Not sure if this helps but this is from tinkering with Mistral 7B on both my M1 Pro (10 Core, 16 GB RAM) and WSL 2 w/ CUDA (Acer Predator 17, i7-7700HK, GTX 1070 Mobile, 16GB DRAM, 8GB VRAM).
- Got 15 - 18 Tokens / sec on WSL 2 with slightly higher on M1. Can think of that to about 10 - 15 words per second. Both were using GPU. Haven’t tried CPU on M1 but on WSL 2 it was low single digits - super slow for anything productive.
- Used Mistral 7B via llamafile cross-platform APE executable.
- For local-uses I found increasing the context size increased the RAM a lot - but it’s fast enough. I am considering adding another 16x1 or 8x2.

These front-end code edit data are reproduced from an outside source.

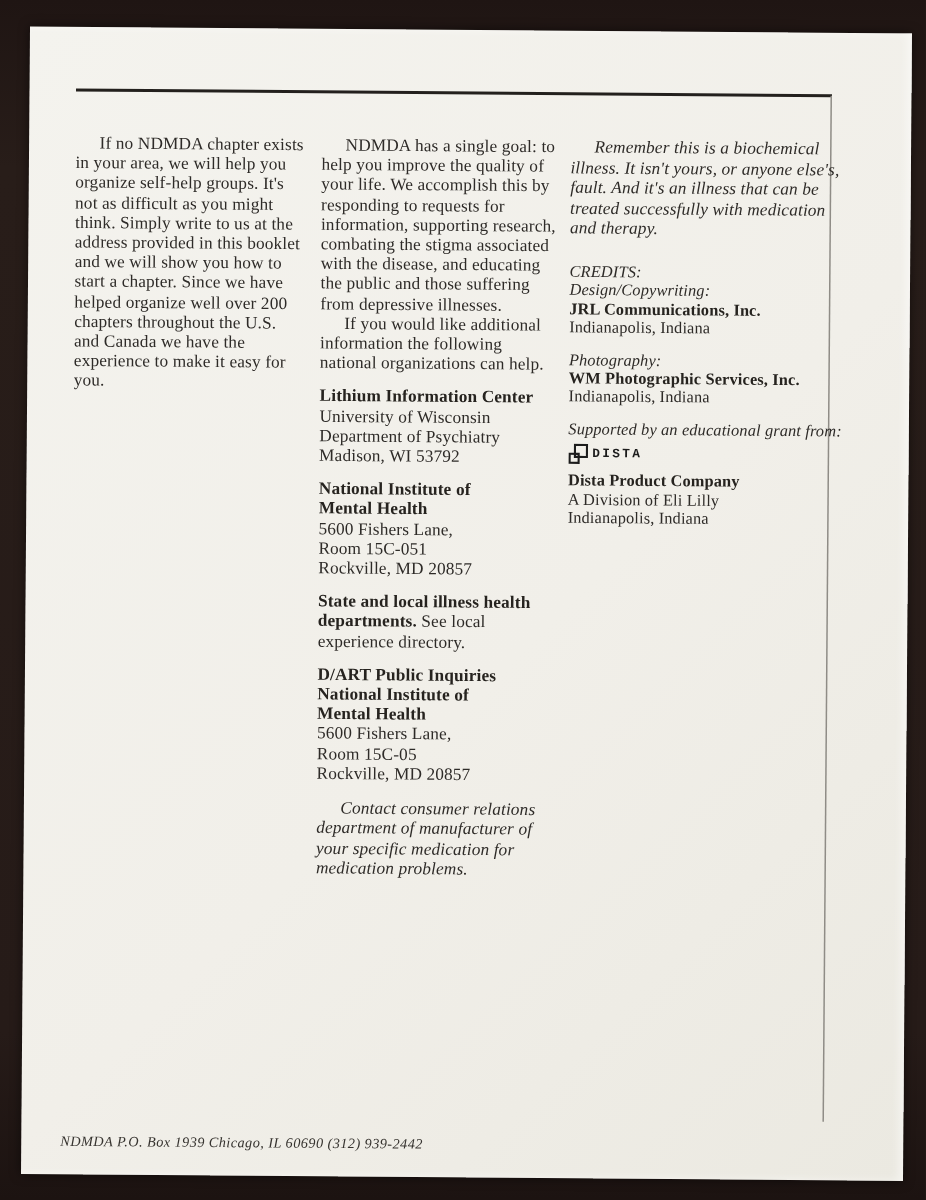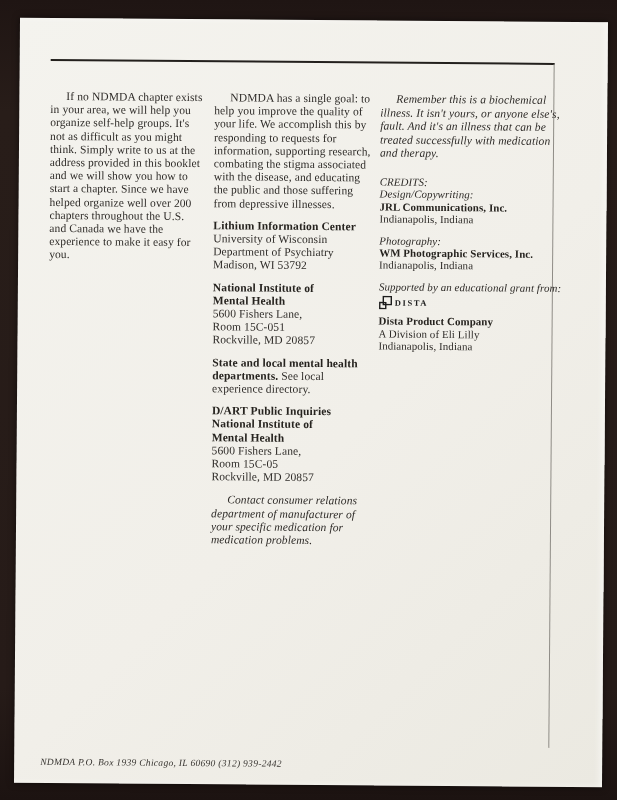"If you would like additional" p.indent { html: none -> <p>If you would like additional information the following national organizations can help.</p> }
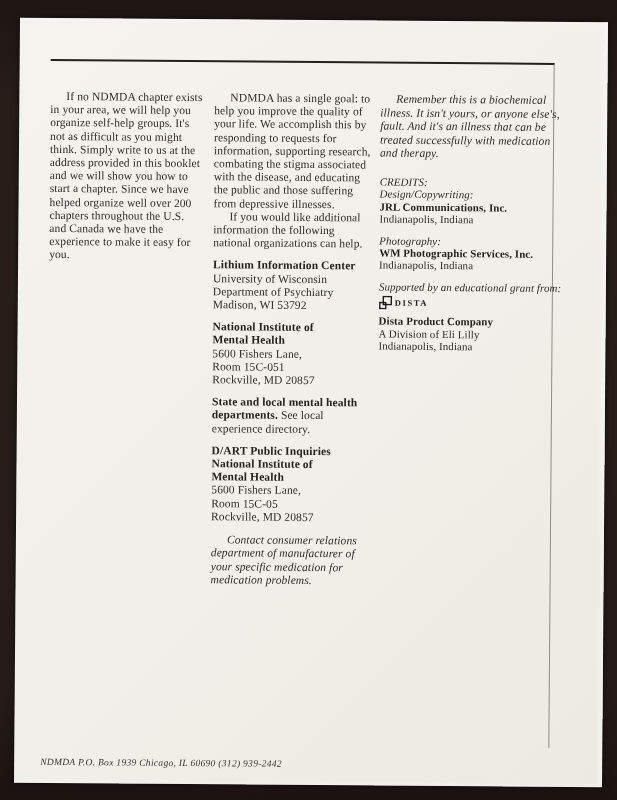"DISTA" .dista-word { font-family: Liberation Serif, serif -> Liberation Mono, monospace }
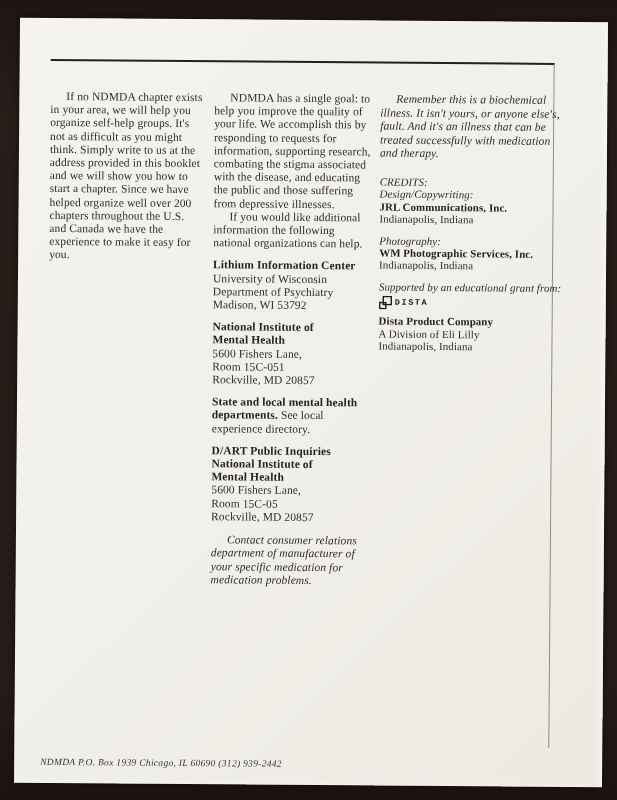"State and local mental health" span.bold { text: mental -> illness }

Tinkering with building a RAG with some of my documents using the vector stores and chaining multiple calls now.
I haven’t seen on how it fares on uncensored use-cases, but from what I see Q5_K variants of Mistral 7B are not very far from Mixtral 8x7B (the latter requires 64GB of RAM which I don’t have).
Tried open-webui yesterday with Ollama for spinning up some of these. It’s pretty good.
Right now the minimum amount of RAM I would recommend is 16gb, I think it can run with less memory but that will require a few changes here and there (although they might reduce performance). I would also strongly recommend using a GPU over CPU, in my experience it can make the LLM run twice as fast if not more. Only Nvidia GPUs are supported for now and the CUDA toolkit 12.2 is required to run Dot.
- how much ram is needed
- what CPU do you need for decent performances
- can it run on a GPU? And if it does how much vram do you need / does it work only on Nvidia?